HTML Encoded Captchas

rangeva writes to tell us about a twist he has developed on the common Captcha technique to discourage spam bots: HECs encode the Captcha image into HTML, thus presenting an unsolved challenge to the bots' programmers. From the writeup: "The Captcha is no longer an image and therefore not a resource they can download and process. The owner of the site can change the properties of the Captcha's HTML, making it unique,... add[ing] another layer of complication for the bot to crack." HECs are not exactly lightweight — the one on the linked page weighs in at 218K — but this GPL'd project seems like a nice advance on the state of the art.

7 of 177 comments (clear)

  1. I failed to see how this'll help by Rosco+P.+Coltrane · · Score: 5, Interesting

    At the end of the day, this captcha is displayed on the screen as a colorful harder-to-read mumbo-jumbo, just like jpeg captchas, so all a bot has to do is use a html renderer to turn it into a regular image that can be processed. So the added complication is linking one of the existing captcha decoders and the gecko engine for example, maybe a half day's work. Not exactly uncrackable...

    --
    "A door is what a dog is perpetually on the wrong side of" - Ogden Nash
    1. Re:I failed to see how this'll help by rangeva · · Score: 5, Insightful

      "so all a bot has to do is use a html renderer to turn it into a regular image that can be processed"

      It's not that simple. Since the Captcha is no longer an image that you can download, the bot will first has to locate the position of the Captcha. The owner of the site can modify the layout of the page and Captcha making it unique. By rendering the image into HTML you practically modify to encoding of the image to a new and unique one - making it highly difficult to create a generic bot that will learn to decode all the HTML variations out there.

      The problem today is with automated software that download the Captcha images from a pre-defined location (URL) and crack them. HECs makes it much harder to locate this resource.
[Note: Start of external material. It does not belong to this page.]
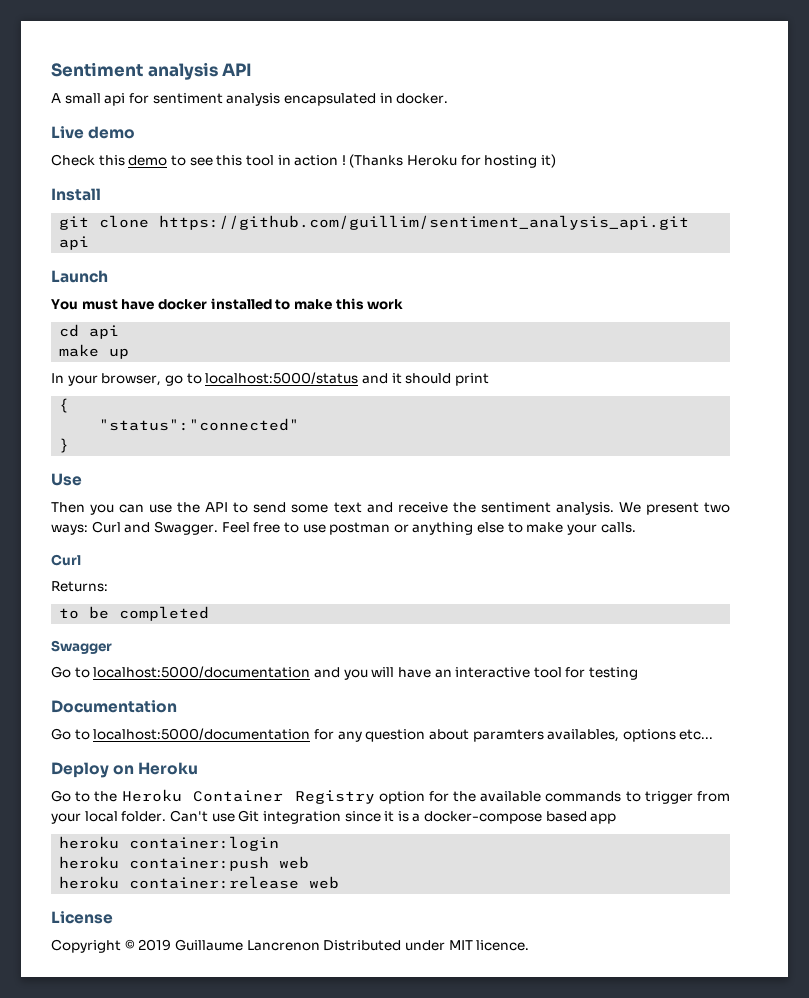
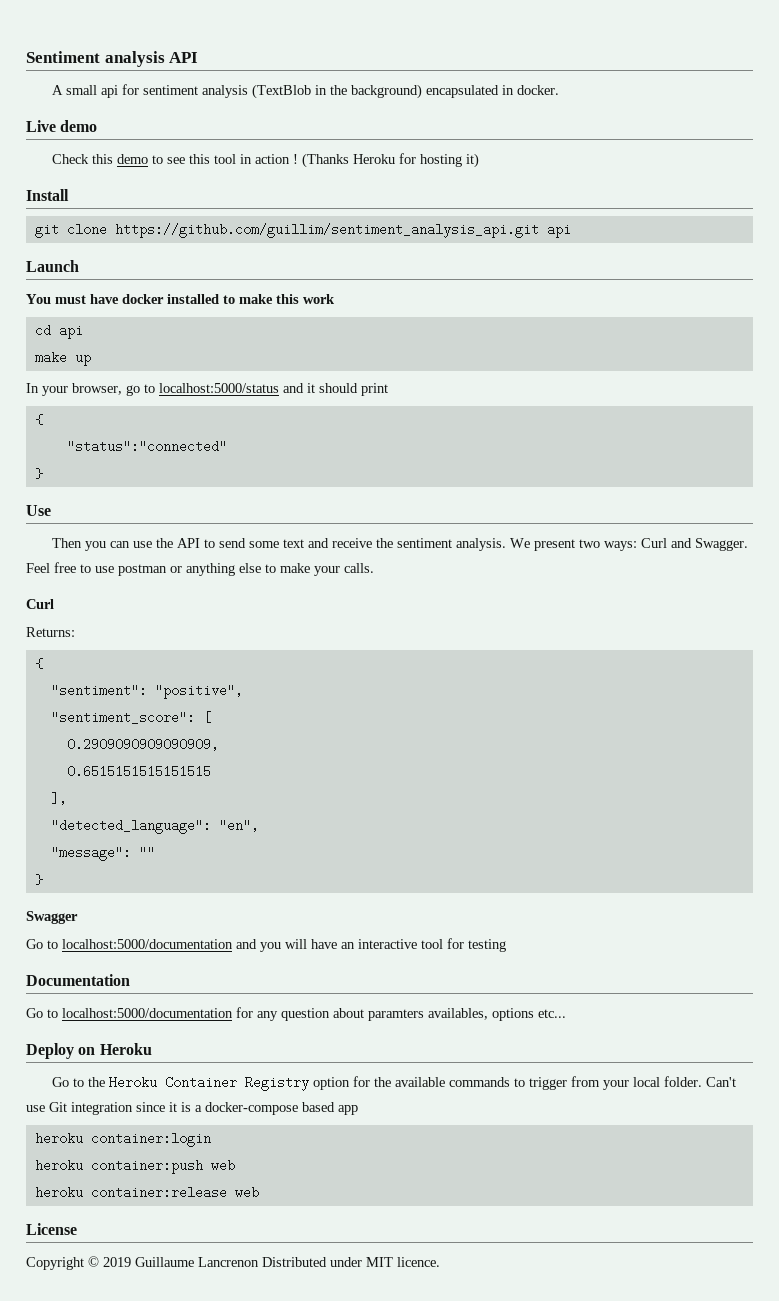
(281, 99) none -> [251,84,422,99] (TextBlob in the background)
[59,606,210,621] to be completed -> [34,658,43,669] [50,684,243,699] [50,711,211,724] [66,738,219,751] [66,765,211,778] [50,792,67,805] [50,819,259,834] [50,846,155,861] [34,874,43,885] { // "sentiment": "positive", // "sentiment_score": [ // 0.2909090909090909, // 0.6515151515151515 // ], // "detected_language": "en", // "message": "" // }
      Oh and everything is Crackable;)

  2. Bad form by Zaph0dB · · Score: 5, Insightful

    I think using a captcha like this one (html-table rendered) is bad web-manners. The rendering of such a table, pixel by pixel, is a huge toll on browsers. Even on my (relatively) new and (relatively) powerful machine, it took Firefox a noticeable amount of time to render the image, and caused my hard drive to crunch a little. I don't even want to imagine less powerful machines or, random-fluctuation-of-time-and-space forbid, mobile devices. All in all, I think this method severely limits the users accessing this site.

    --
    When in danger or in doubt, run in circles, scream and shout [Robert Heinlein]
  3. workaround... by zozzi · · Score: 5, Informative
    Spammers already have a workaround for catchpas:

    1. Show the image in an alternate pornographic/warez/whatever website

    2. Ask the user to type it in to access the site

    3. Use the user's input to access the original protected site

    4. There is no step 4.

    --
    ---
    1. Re:workaround... by Phillup · · Score: 5, Funny

      When it comes to porn, I'm no slouch and I can count the number of times I've seen sites that give you free access after entering a captcha on one hand.

      One hand eh?

      Guess we don't really need to ask how you know this...

      --

      --Phillip

      Can you say BIRTH TAX
  4. Broken by Kurayamino-X · · Score: 5, Interesting

    All text based captcha's are broken, it doesn't matter how they're rendered, they're still a pre-defined set of characters that a bot can pick out eventually. Now, the "Click three kittens" captcha, that was fucking genious, no bot on the planet will be able to tell the difference between a kitten and a ham sandwich. Why isn't it being used? People seem to think obscuring text and making it harder for humans to read is a better idea than using something a computer will not be able to identify.

    --
    ...I got nothing.
  5. No need to download the image by lintux · · Score: 5, Interesting

    There's no need to download the image. Look at the source. Somewhere it says:

    Now, just go to MD5Lookup.Com and convert that little "hidden" MD5Sum back to the original text:

    ad6ade8a0b6e2f748b80a390ff45cf31 - &NMTB

    Maybe the author should add some salt. :-)